→ ASSIGNMENT: I need each line of the entries below that includes the string "ahead".

___ MATERIALS PROVIDED ___

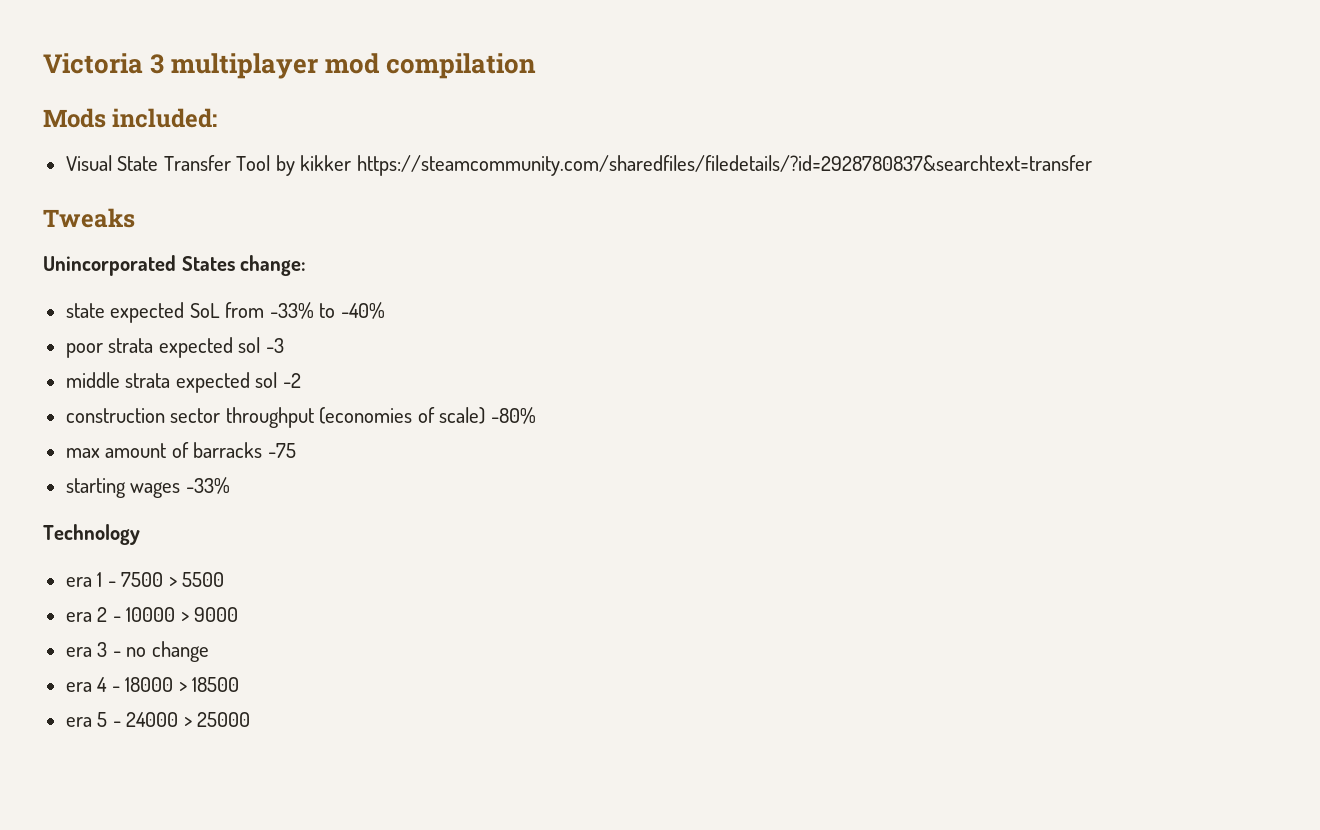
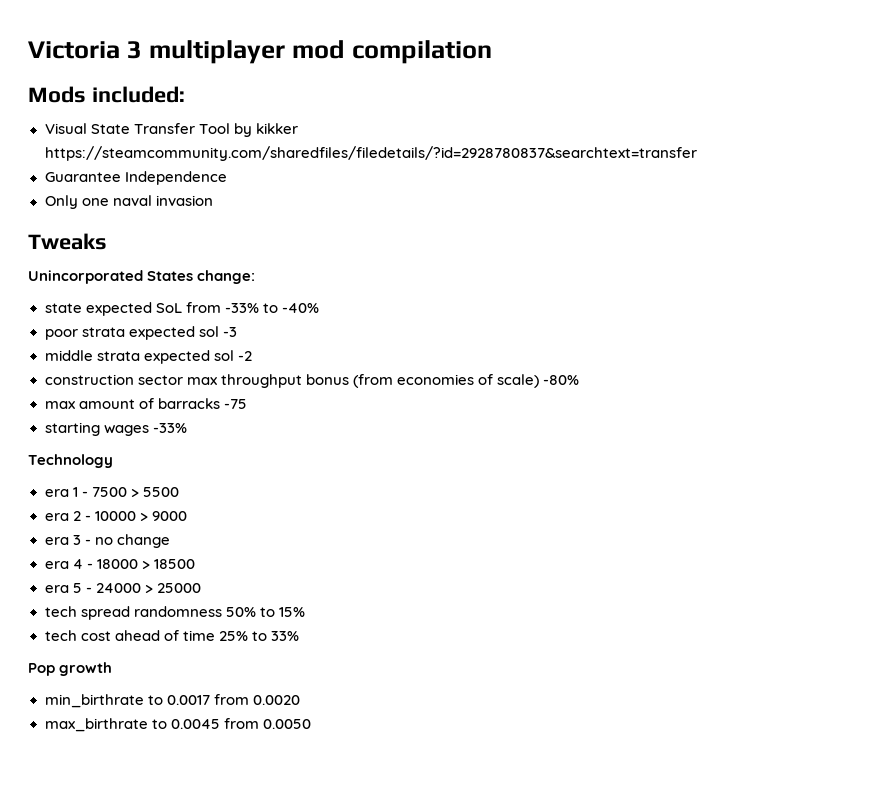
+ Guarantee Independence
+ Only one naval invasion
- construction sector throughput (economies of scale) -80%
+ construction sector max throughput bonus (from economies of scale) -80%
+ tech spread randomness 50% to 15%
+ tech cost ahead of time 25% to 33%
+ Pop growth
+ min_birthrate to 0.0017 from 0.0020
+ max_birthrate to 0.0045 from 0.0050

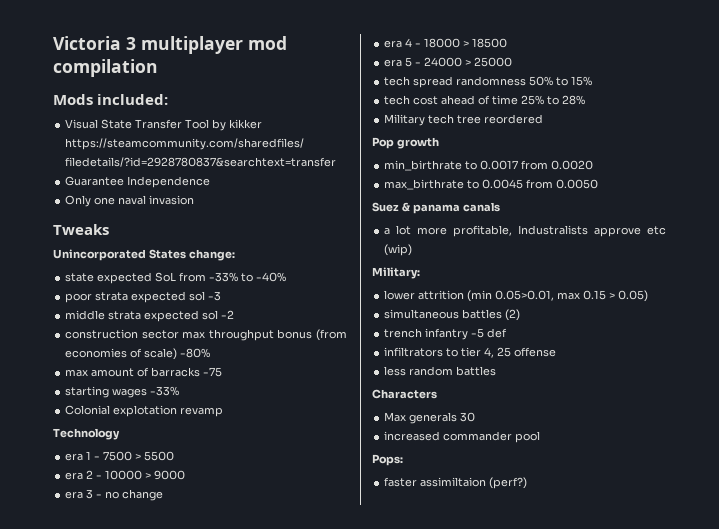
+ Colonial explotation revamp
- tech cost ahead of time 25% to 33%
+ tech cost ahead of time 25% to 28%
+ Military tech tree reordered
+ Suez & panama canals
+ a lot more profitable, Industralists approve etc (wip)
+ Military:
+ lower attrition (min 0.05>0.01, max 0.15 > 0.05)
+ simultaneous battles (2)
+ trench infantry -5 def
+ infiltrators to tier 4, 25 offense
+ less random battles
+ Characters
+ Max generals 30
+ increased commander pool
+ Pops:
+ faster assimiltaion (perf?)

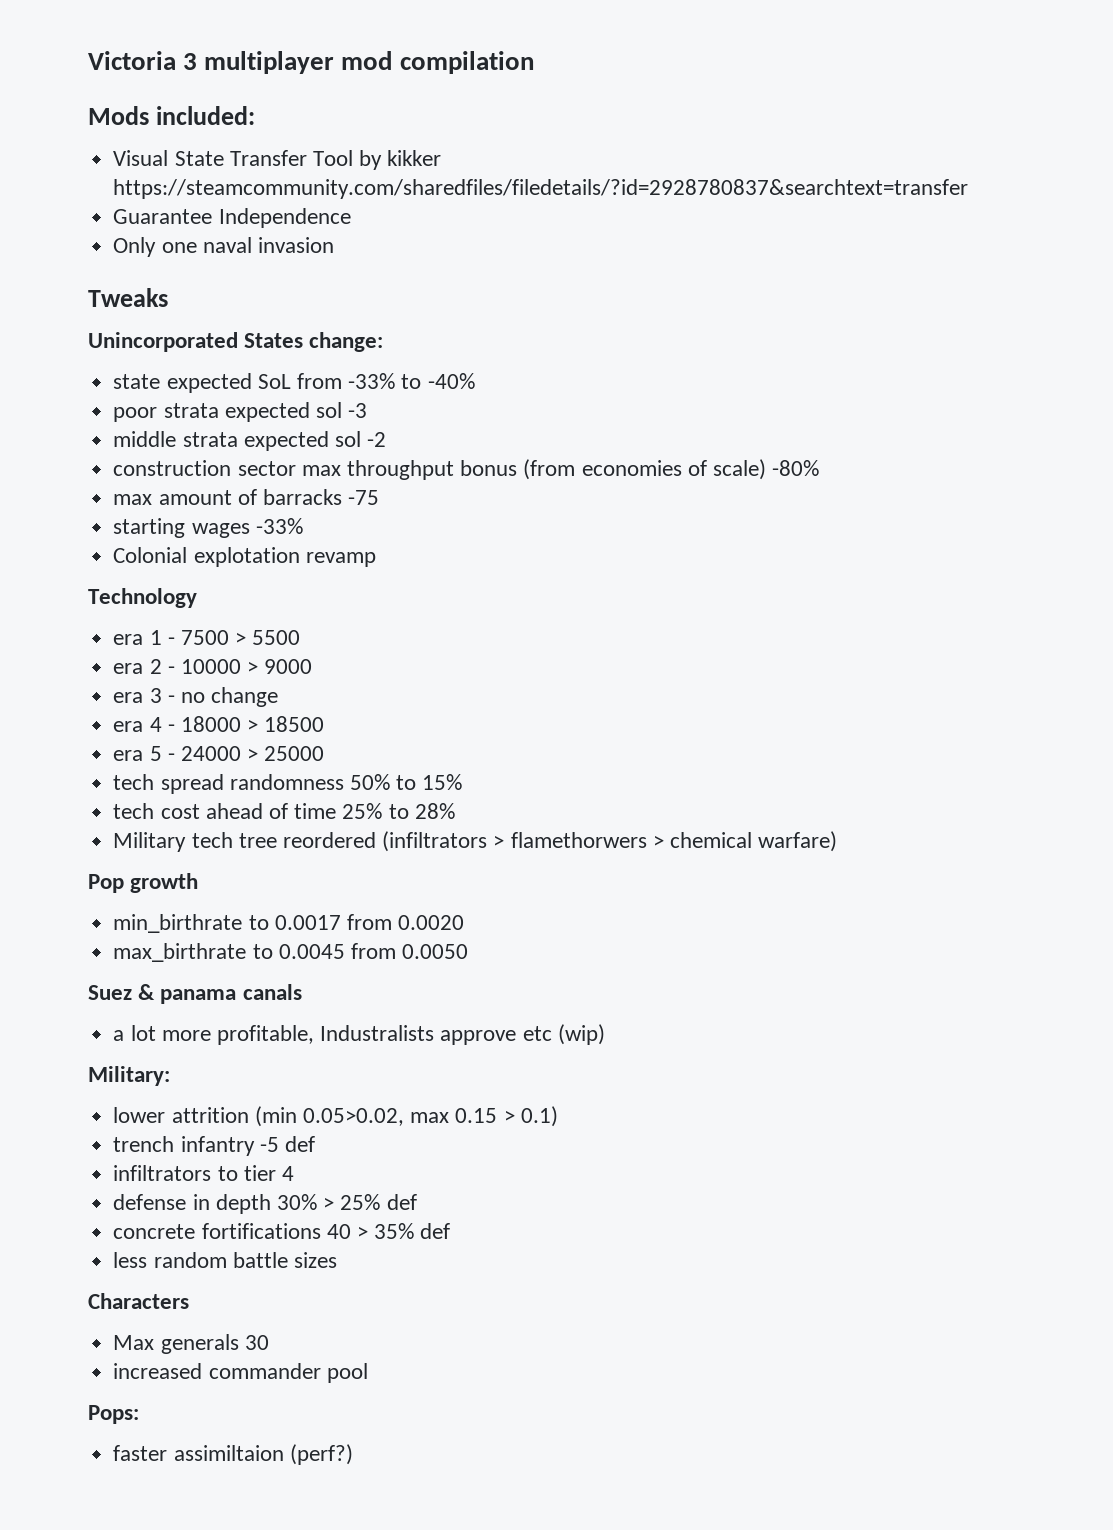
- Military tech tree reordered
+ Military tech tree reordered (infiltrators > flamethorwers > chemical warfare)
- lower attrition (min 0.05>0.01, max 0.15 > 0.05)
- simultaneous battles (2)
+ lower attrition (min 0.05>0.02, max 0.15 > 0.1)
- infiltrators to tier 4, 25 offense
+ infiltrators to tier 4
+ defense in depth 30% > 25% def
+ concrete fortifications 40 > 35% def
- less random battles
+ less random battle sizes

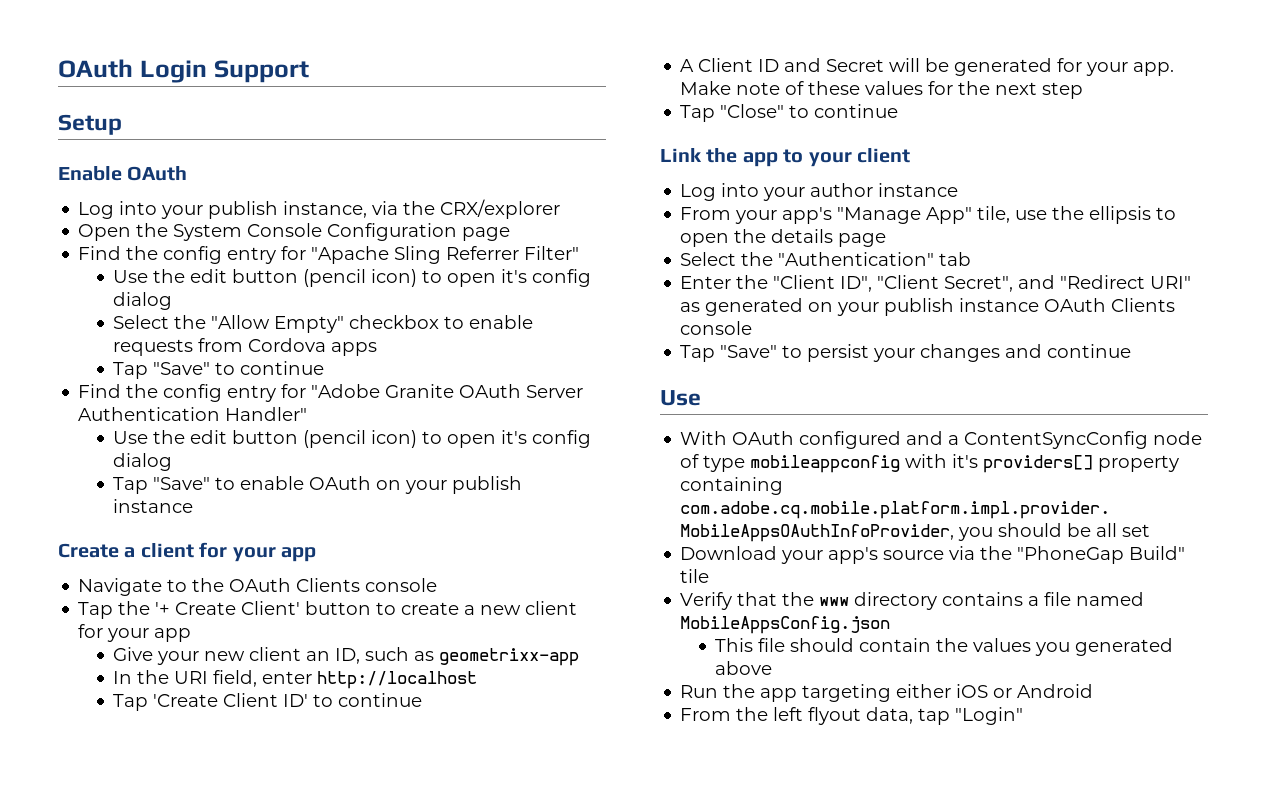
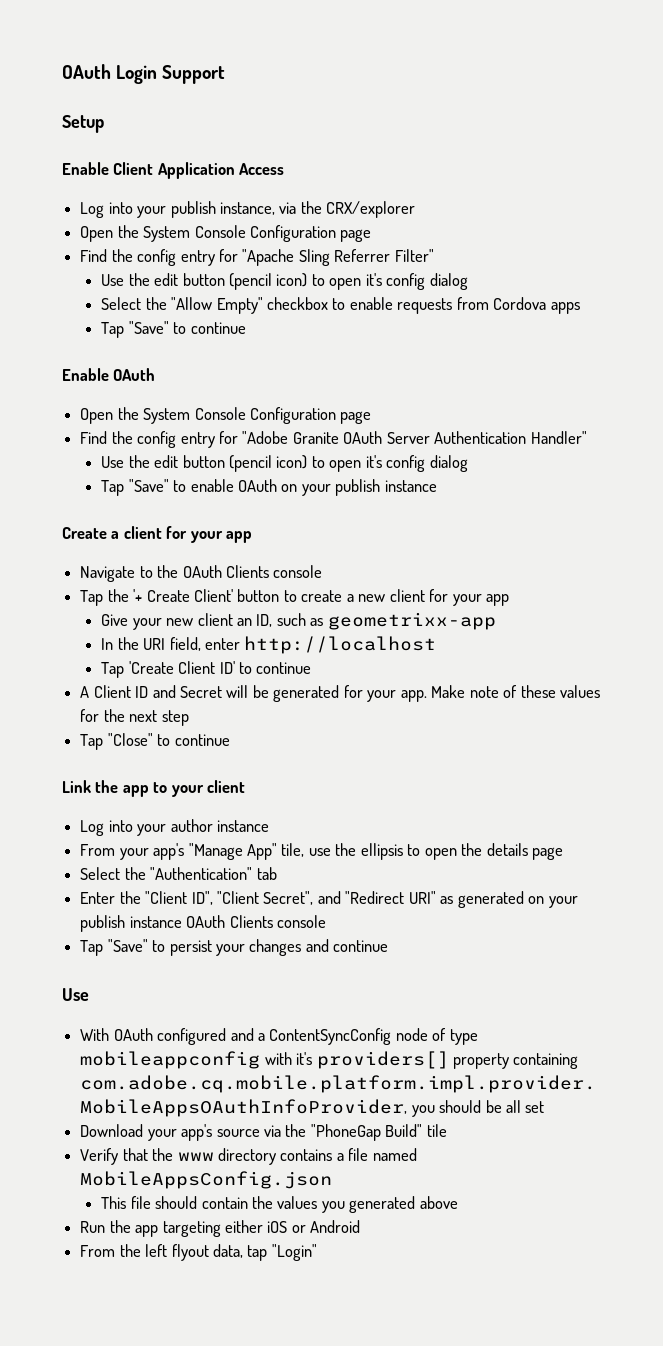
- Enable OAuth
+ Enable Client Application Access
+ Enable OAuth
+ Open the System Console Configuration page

___

→ TASK OUTPUT:
+ tech cost ahead of time 25% to 33%
- tech cost ahead of time 25% to 33%
+ tech cost ahead of time 25% to 28%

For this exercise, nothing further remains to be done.